When the pods are cracked open the look like this.


These seeds are really a cross between and orange daylily and a yellow ‘Stella D’Oro’ that I crossed a few weeks ago. There may be a few open pollinated seeds mixed in with the hybridized ones. I’m not trying to make the next best daylily for the nursery market, I’m just experimenting! In the future I’ll keep better records just in case I come up with a good one but I need to collect a better variety of daylilies to hybridize. After opening these seeds I put them in flats outside to grow as they can. Hopefully in a few weeks I’ll start to see some germination although it may be too hot for anything to happen. In some cases people recommend keeping the seeds refrigerated until fall then planting them. That gives the seeds a couple months of growing time before winter weather sets. The daylily seeds that I planted may remain dormant until the weather is better for them. We’ll see!

Dave

Dave has written GrowingTheHomeGarden.com since 2007. He gardens on an acre and a half where he raises his 5 children. He enjoys growing vegetables, herbs, and propagating plants. Dave works as a real estate agent in Spring Hill, TN.

This Post Has 11 Comments

  1. I didn’t know you had begun hybridizing daylilies! That is so exciting. Can’t wait to see your results.

    gail

  2. Dave, I’m impressed by anyone who propagates or hybridizes plants. It is my Achilles heel.~~Dee

  3. Can’t wait to see the results!

  4. It sounds like a fascinating process and I look forward to seeing your results!

  5. This sounds like such an exciting venture for you! How interesting…

  6. I’m so excited for you Dave! Just you wait, the fun is just beginning:). Cheers!
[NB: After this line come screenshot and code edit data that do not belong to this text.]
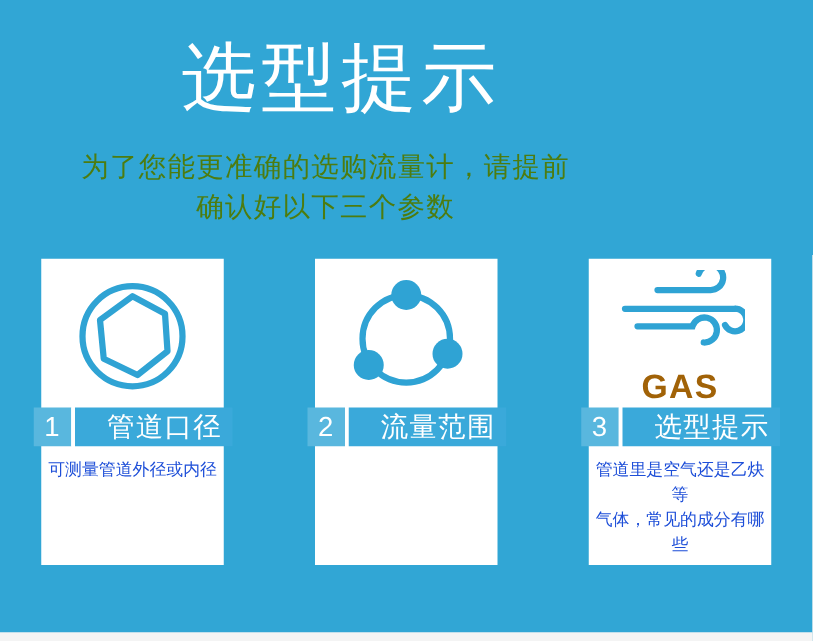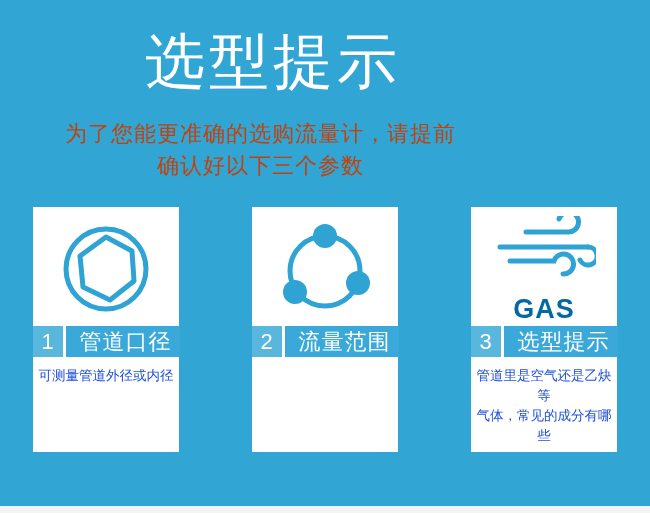--- a/index.html
+++ b/index.html
@@ -51,7 +51,7 @@
     top: 118px;
     width: 521px;
     text-align: center;
-    color: #c2410c;
+    color: #4d7c0f;
     font-size: 22px;
     line-height: 32px;
     letter-spacing: 1px;

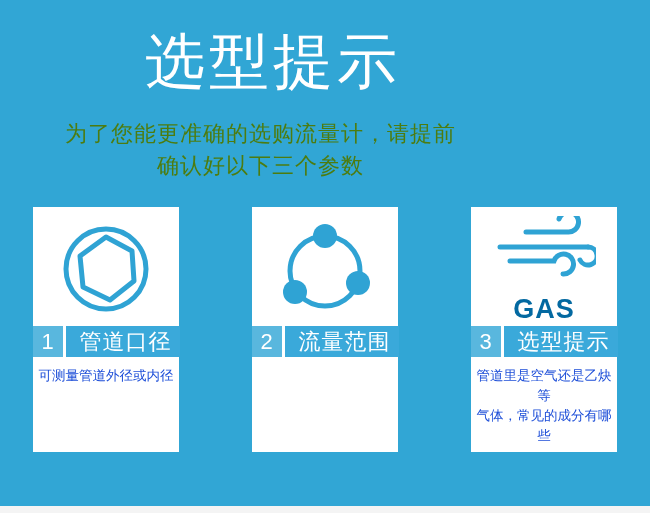--- a/index.html
+++ b/index.html
@@ -132,7 +132,7 @@
   .gas-label {
     font-size: 27px;
     font-weight: bold;
-    color: #0369a1;
+    color: #a16207;
     letter-spacing: 1px;
     line-height: 1;
     margin-top: 18px;

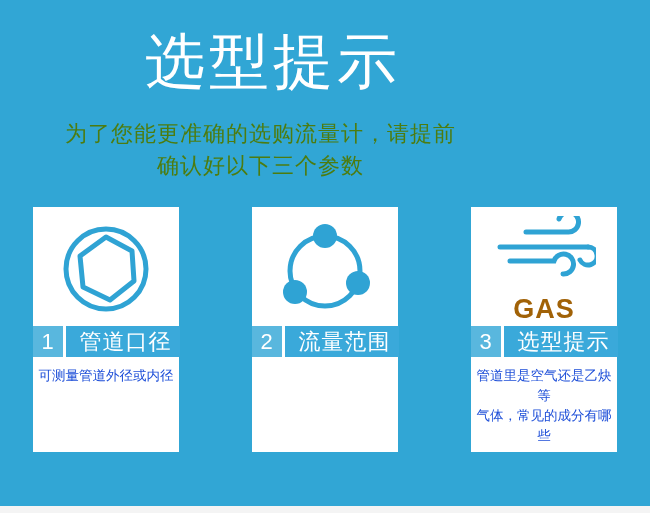--- a/index.html
+++ b/index.html
@@ -113,7 +113,7 @@
     color: #ffffff;
     font-size: 22px;
     line-height: 31px;
-    padding: 0 8px 0 14px;
+    padding: 0 8px 0 26px;
     letter-spacing: 1px;
     white-space: nowrap;
   }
  7. This is such invaluable information. If I ever attempt this I will look to you.
    Very Best Regards,
    Philip

  8. Cool seeds and good luck!

  9. Hi Dave, you have done a good job explaining the process, and you are right in that the daylilies are about the easiest to do. I have noticed seedpods on several on mine, but didn't do any work myself. The bees are the hybridizers here, but there are so many varieties close together, we hope for a good one too someday. It takes several years for the seedling plants to flower, and I need to mark better what seeds were planted where, besides just falling in the gravel. Really I should plant the seeds in the gravel, they do so well there. ;->

  10. Gail,

    I had to try it sometime! I’ll show off the results when there is something to show. Hopefully it won’t just be an empty flat of dirt!

    Dee,

    The hardest part for me with either propagation of (now) hybridizing is being patient. I just can’t wait for the plants to grow so I can see how they do.

    Karen, Nancy and Skeeter,

    I’m eagerly awaiting the first sprouts!

    Chey,

    You have much more experience at this than I do, do you have any tips for keeping track of your crosses?

    Phillip,

    Thanks! You’re welcome to follow the results. I’m just beginning the hybridization experiment. Go check out Chey’s blog Daylily Dreaming to see what she’s been able to do!

    Tina,

    They are kind of neat looking, so dark and glossy. Almost like morning glory seeds!

    Frances,

    Thanks for the compliment! The bees have been the primary pollinators here. There were several naturally made seed pods on our daylilies that I mixed in with the hybridized ones. I need to come up with a system of marking the plant where the cross is. Maybe a twist tie would do the trick. I’ll definitely be experimenting again with hybridizing so I’ll have a chance to refine my process a bit!

  11. For every I don’t know how many, probably a lot, inferior plants, you’ll get one that’s better than the originals, and that’s the goal. I did this with Stella and about 8 others I had. I got great germination, but it took 2 years for bloom. One came out looking like a half size Stella with full size flowers. Cute. Most looked a lot like Stella. I didn’t have room too keep it up, but it was fun. I hope you have great fun and produce some plants that make you say Wow.